Where the records below reach the line containing "color:#3FAE68; font-size:11px; font-weight:bold;", start transcribing, and end with the line containing "background:#2E9355; color:#fff; font-size:10px;", exactly and with nothing else added.

Code change snippets ▸
•••
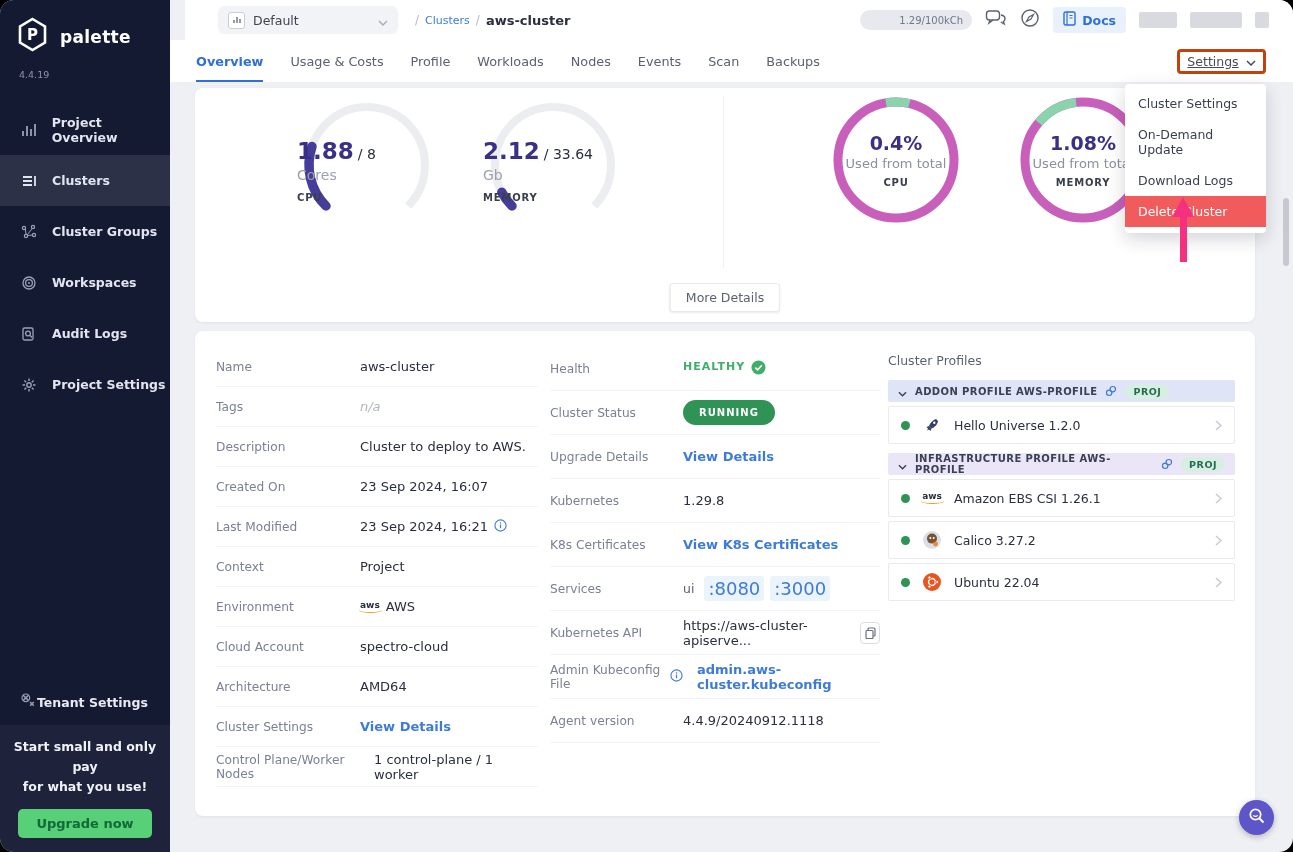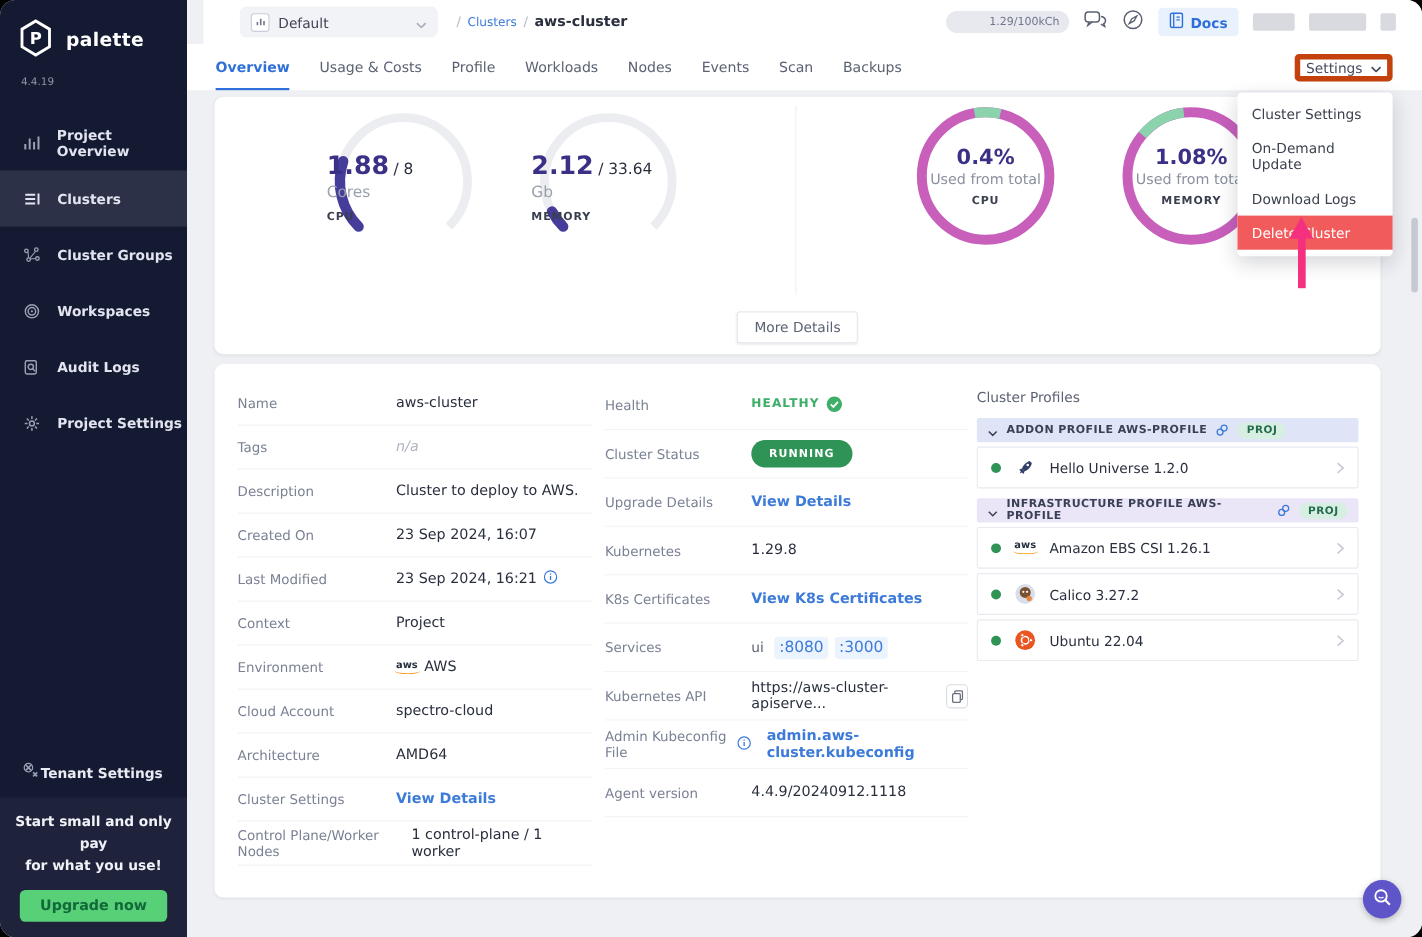--- a/index.html
+++ b/index.html
@@ -42,7 +42,7 @@
   .tab { font-size:12.8px; color:#5A6172; cursor:pointer; height:42px; display:flex; align-items:center; position:relative; }
   .tab.active { color:#2E6FD9; font-weight:700; }
   .tab.active::after { content:""; position:absolute; left:0; right:0; bottom:0; height:2px; background:#2E6FD9; }
-  .settings-btn { position:absolute; right:27px; top:49px; height:25px; width:89px; background:#fff; border:5px solid #c2410c; border-radius:4px; display:flex; align-items:center; justify-content:center; gap:7px; font-size:12.5px; color:#454C5C; cursor:pointer; z-index:20; }
+  .settings-btn { position:absolute; right:27px; top:49px; height:25px; width:89px; background:#fff; border:3px solid #c2410c; border-radius:4px; display:flex; align-items:center; justify-content:center; gap:7px; font-size:12.5px; color:#454C5C; cursor:pointer; z-index:20;text-decoration:underline; }
 
   
   .content { position:absolute; left:170px; right:0; top:82px; bottom:0; }

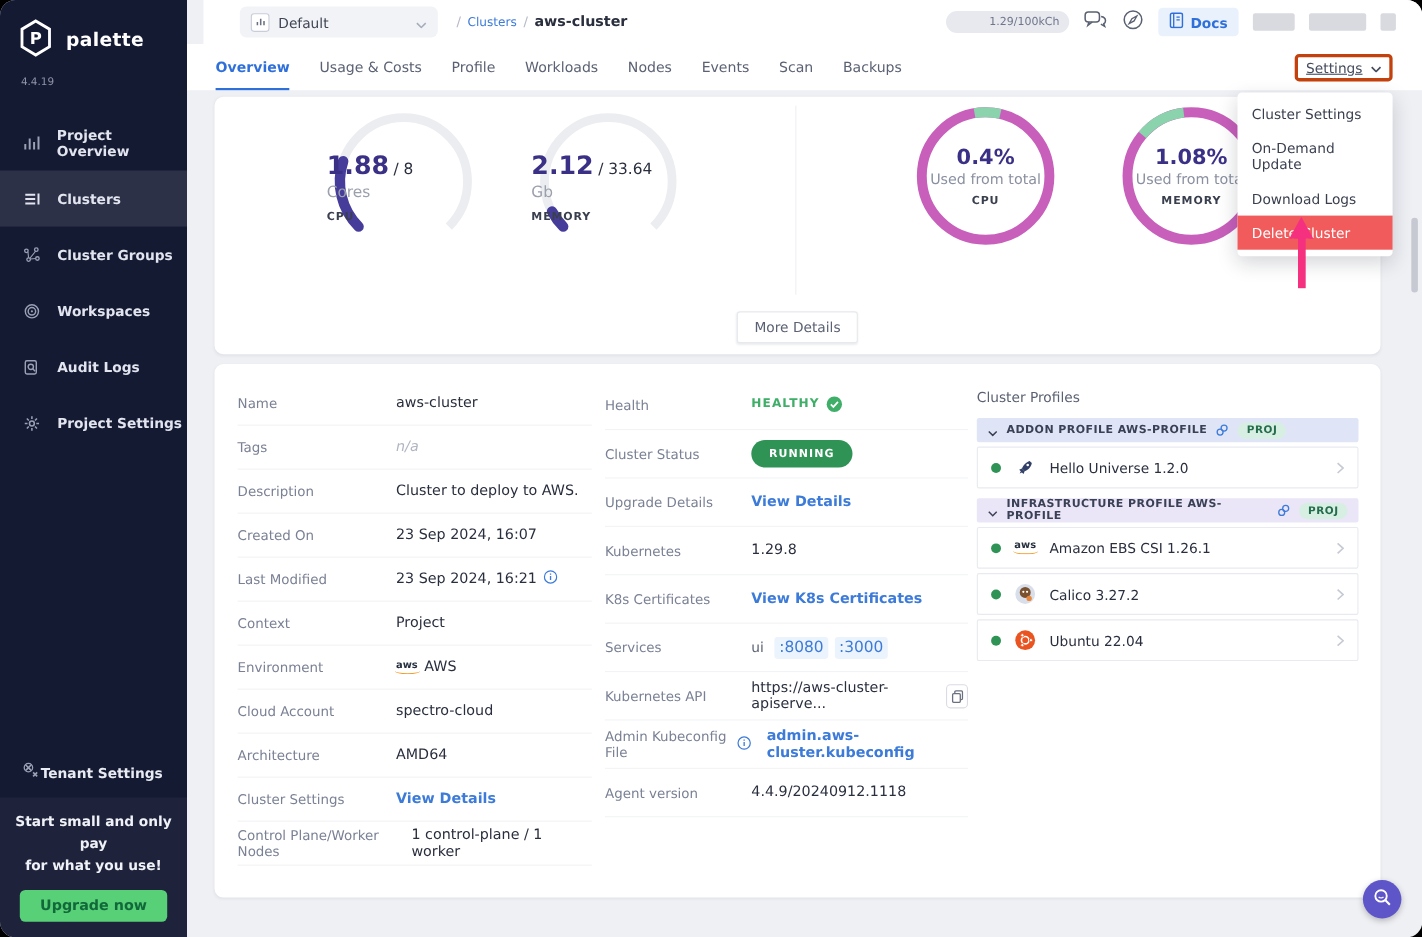--- a/index.html
+++ b/index.html
@@ -77,7 +77,7 @@
   .link { color:#3D7BD9; font-weight:600; cursor:pointer; font-size:13px; }
   .healthy { color:#3FAE68; font-size:11px; font-weight:bold; letter-spacing:1px; display:flex; align-items:flex-start; gap:6px; }
   .badge-running { background:#2E9355; color:#fff; font-size:10px; font-weight:bold; letter-spacing:1px; border-radius:15px; padding:7px 16px; }
-  .port-chip { background:#EBF3FC; color:#3D7BD9; font-size:14px; padding:2px 4px; border-radius:3px; cursor:pointer; }
+  .port-chip { background:#EBF3FC; color:#3D7BD9; font-size:18px; padding:2px 4px; border-radius:3px; cursor:pointer; }
   .svc-prefix { color:#5A6172; font-size:12.5px; margin-right:4px; }
   .copy-btn { width:22px; height:22px; border:1px solid #D9DCE3; border-radius:4px; background:#fff; display:flex; align-items:center; justify-content:center; cursor:pointer; margin-left:4px; }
•••
Written answer ▸
   .healthy { color:#3FAE68; font-size:11px; font-weight:bold; letter-spacing:1px; display:flex; align-items:flex-start; gap:6px; }
   .badge-running { background:#2E9355; color:#fff; font-size:10px; font-weight:bold; letter-spacing:1px; border-radius:15px; padding:7px 16px; }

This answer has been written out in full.